AI-generated summary of this filing

Updated

Dynatrace (DT) CFO James M. Benson Receives Vesting Awards

What Happened

  • James M. Benson, EVP, CFO and Treasurer of Dynatrace (DT), had restricted stock units and performance stock units convert to common shares (reported as exercise/conversion of derivatives) on March 5, 2026. A total of 18,886 shares were issued on vesting (5,818 + 4,278 + 3,852 + 4,938). To cover tax withholding obligations, 5,675 shares were surrendered/withheld (1,838 + 1,256 + 1,131 + 1,450) at $39.21 per share, totaling $222,518. After withholding, Benson received a net of 13,211 shares.
  • These transactions are routine compensation-related vesting events (not open-market sales). The filing shows conversion of RSUs/PSUs (derivative code M) and share withholding for taxes (code F).

Key Details

  • Transaction date: March 5, 2026; Form 4 filed March 9, 2026 (filed within the required two business days).
  • Shares vesting (acquired): 18,886 shares in four conversion events.
  • Shares withheld for taxes (disposed): 5,675 shares at $39.21 each, total withholding value $222,518.
  • Net new shares to insider: 13,211 shares.
  • Footnotes: Vesting arose from Financial PSUs and time-based RSUs granted June 5, 2023 and June 5, 2024; RSUs/PSUs vest per scheduled installments (see F3–F6).

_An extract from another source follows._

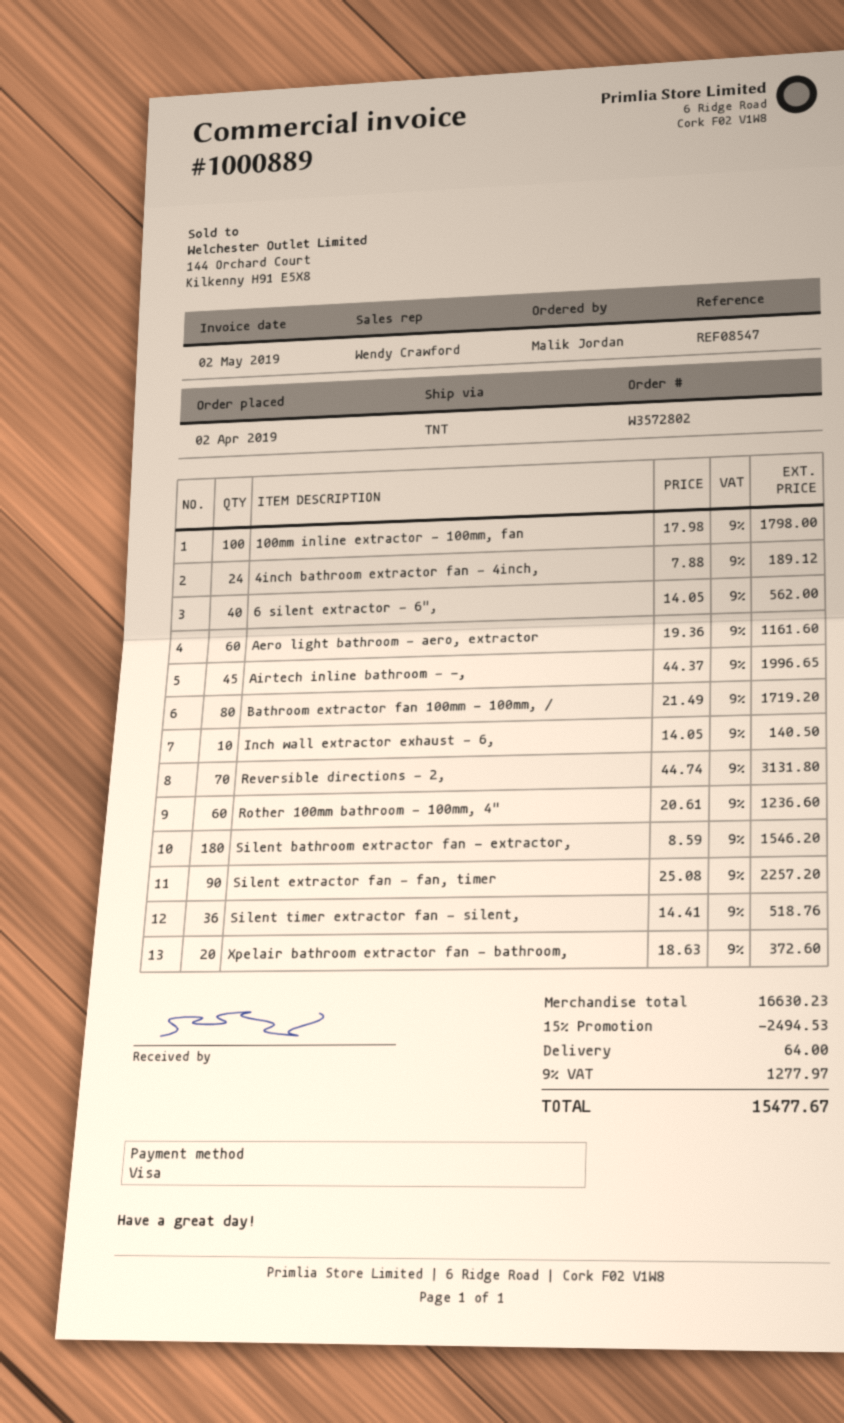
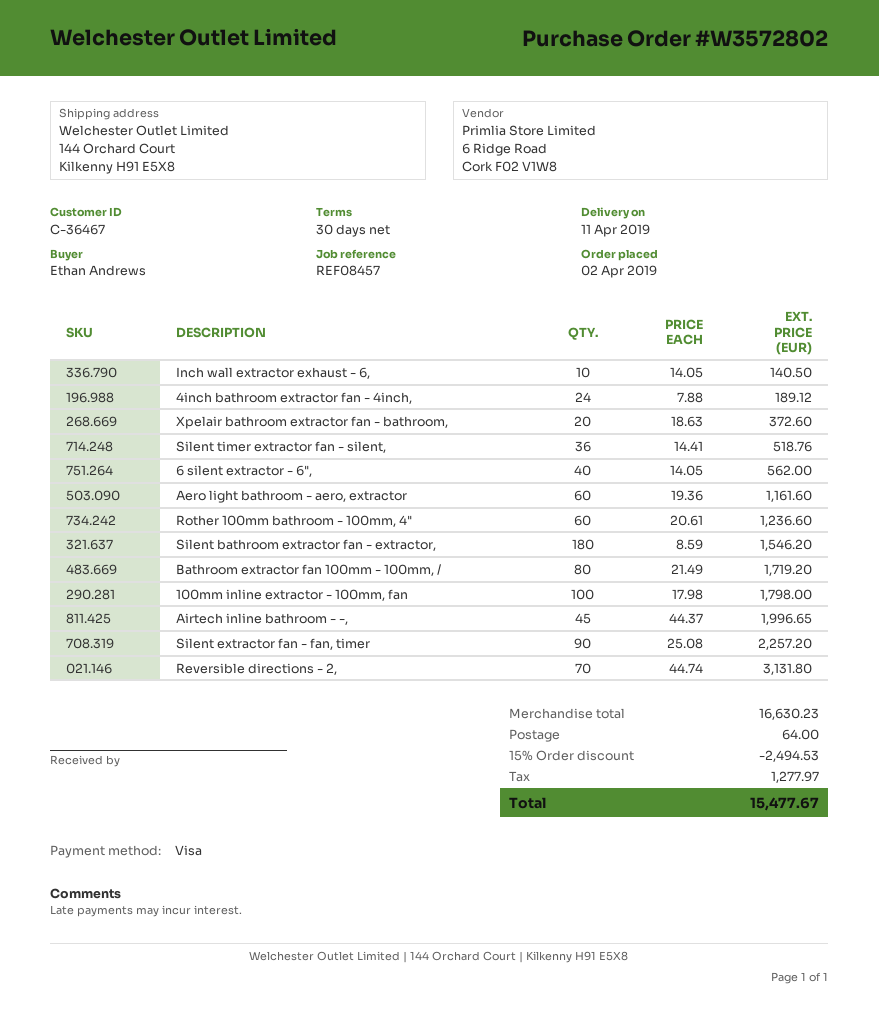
reference: REF08547 -> REF08457
ordered by: Malik Jordan -> Ethan Andrews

F2 notes shares were withheld to satisfy tax withholding obligations.
  • Transaction codes: M = exercise/conversion of derivative (vesting of RSUs/PSUs); F = payment of tax liability via share withholding.
  • Shares owned after transaction: not stated in the provided filing excerpt.

Context

  • This was a vesting and net-share-settlement (share withholding to cover taxes), a common executive compensation event. Because shares were issued on vesting and not sold on the open market, these transactions are generally treated as routine compensation rather than a direct signal of the insider’s view on the stock.
  • For retail investors, vesting events increase insider share holdings (net +13,211 here) but do not necessarily imply buying or selling intent beyond tax obligations.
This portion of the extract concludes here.